Strong encryption hasn’t always been freely available to the public. Nate Drake tells the story of how the first Data Encryption Standard transformed the cryptography landscape

© THINKHUBSTUDIO /ISTOCK / GETTY IMAGES PLUS

IN THE INTRODUCTION to his awesome treatise on the history of cryptography, The Code Book, Simon Singh likens the ongoing battle between those who seek to keep communications secret and the consequent efforts of others to expose them to an intellectual “arms race.”

It’s easy to be smug about older ciphers, such as the Caesar cipher, which simply shifts each letter in the message three places, A becoming D, B becoming E, and so on. These kinds of monoalphabetic ciphers are so easy to crack, Edgar Allan Poe even used to run a column breaking enciphered messages sent in by readers of Alexander Weekly Messenger.

The arrival of affordable computers in the ’60s didn’t initially herald a new wave of encryption. Secure cryptography was still the preserve of governments, though it was becoming increasingly obvious that individuals and businesses also needed to keep communications safe.

To this end, IBM set up a program to develop high-grade cryptosystems to protect its products.

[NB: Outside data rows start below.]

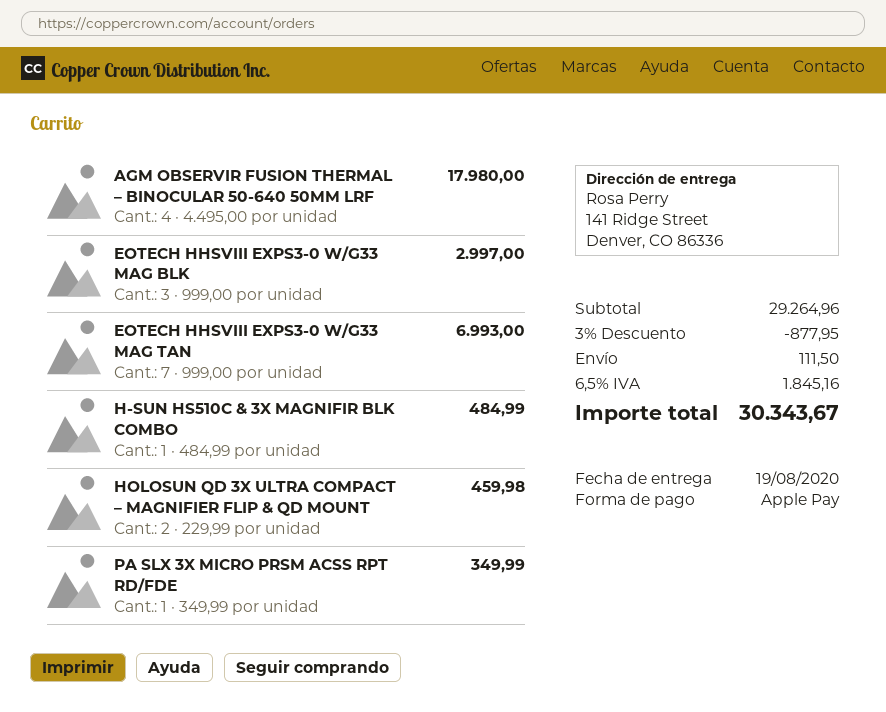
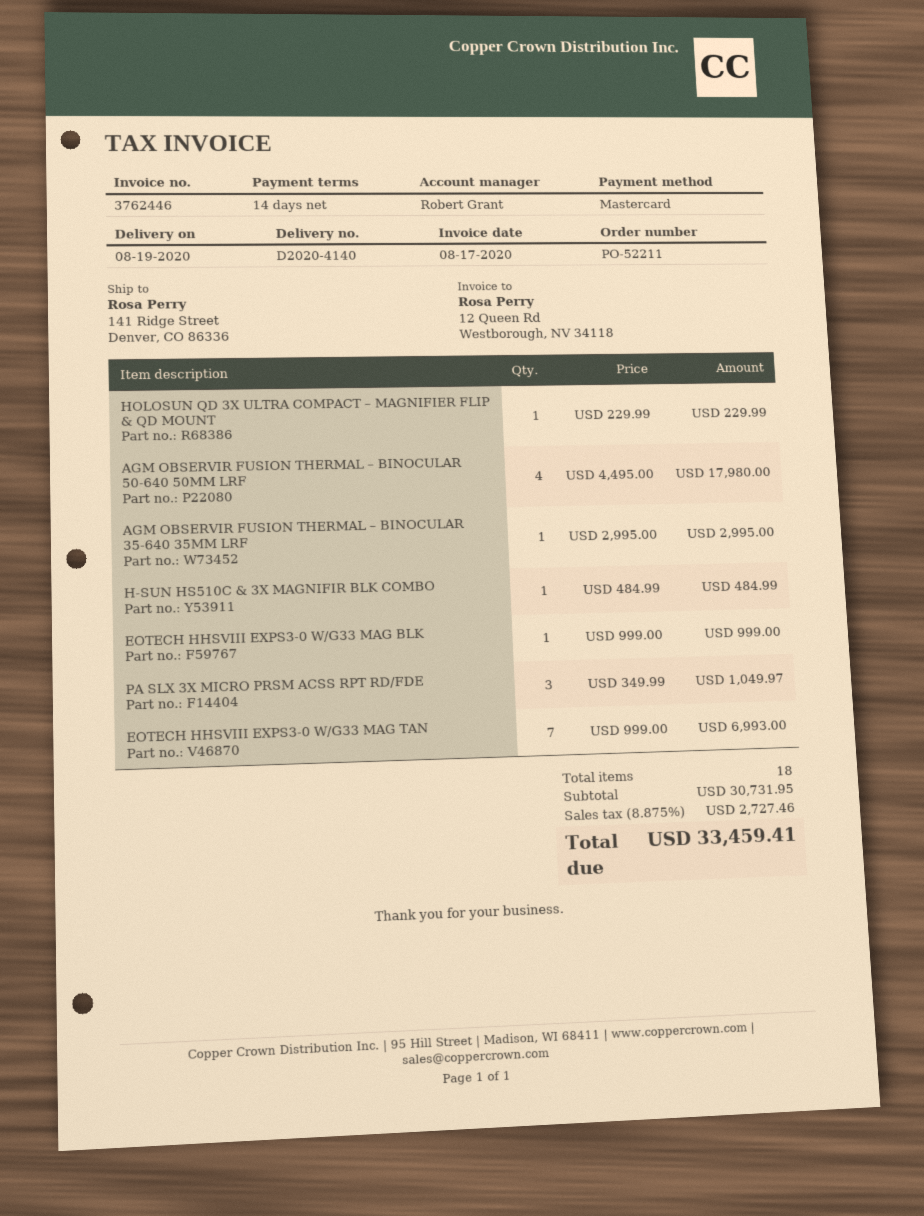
payment method: Apple Pay -> Mastercard
EOTECH HHSVIII EXPS3-0 W/G33 MAG BLK: 3 x 999.00 = 2997.00 -> 1 x 999.00 = 999.00
HOLOSUN QD 3X ULTRA COMPACT – MAGNIFIER FLIP & QD MOUNT: 2 x 229.99 = 459.98 -> 1 x 229.99 = 229.99
PA SLX 3X MICRO PRSM ACSS RPT RD/FDE: 1 x 349.99 = 349.99 -> 3 x 349.99 = 1049.97
AGM OBSERVIR FUSION THERMAL – BINOCULAR 35-640 35MM LRF: none -> 1 x 2995.00 = 2995.00
subtotal: 29264.96 -> 30731.95
discount: 3% = 877.95 -> none
shipping: 111.50 -> none
tax: 6.5% = 1845.16 -> 8.875% = 2727.46
total: 30343.67 -> 33459.41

This, in part, led to the implementation of DES (Data Encryption Standard), and in time AES (Advanced Encryption Standard), which we use to this day. These developments didn’t happen overnight, given the competing interests of citizens and shadowy organizations like the NSA. Many cryptographers also made their careers either debunking flawed schemes or introducing ciphers of their own.

This is the story of how the first publicly available encryption algorithm, DES, came to be, as well as how ultimately it was replaced by the more secure AES.

FEISTEL’S FIRST STEPS

Horst Feistel nearly missed out on having any impact on the field of cryptography. After arriving in the USA from Berlin in 1934, he applied for American citizenship only to be placed under house arrest upon the outbreak of World War II.

Even after gaining American citizenship and studying ciphers for the likes of the US Air Force Cambridge Research Center and the Mitre Corporation in the ’60s, Singh alleges that the NSA foiled Feistel’s efforts so it would continue to have a monopoly on cryptographic research.

Feistel eventually landed a job at IBM’s Thomas J. Watson research laboratory. Since 1966, the tech giant had decided to offer data security to its customers. This was very important to Lloyds Banking Group, which was working with IBM on the burgeoning technology of ATMs.

Clearly if financial data like a person’s bank balance were sent to an ATM unencrypted, it would be easy for bad actors to monitor the connection and steal the data. Worse still, the traffic could be manipulated to have the ATM pay out cash even if the balance couldn’t cover it.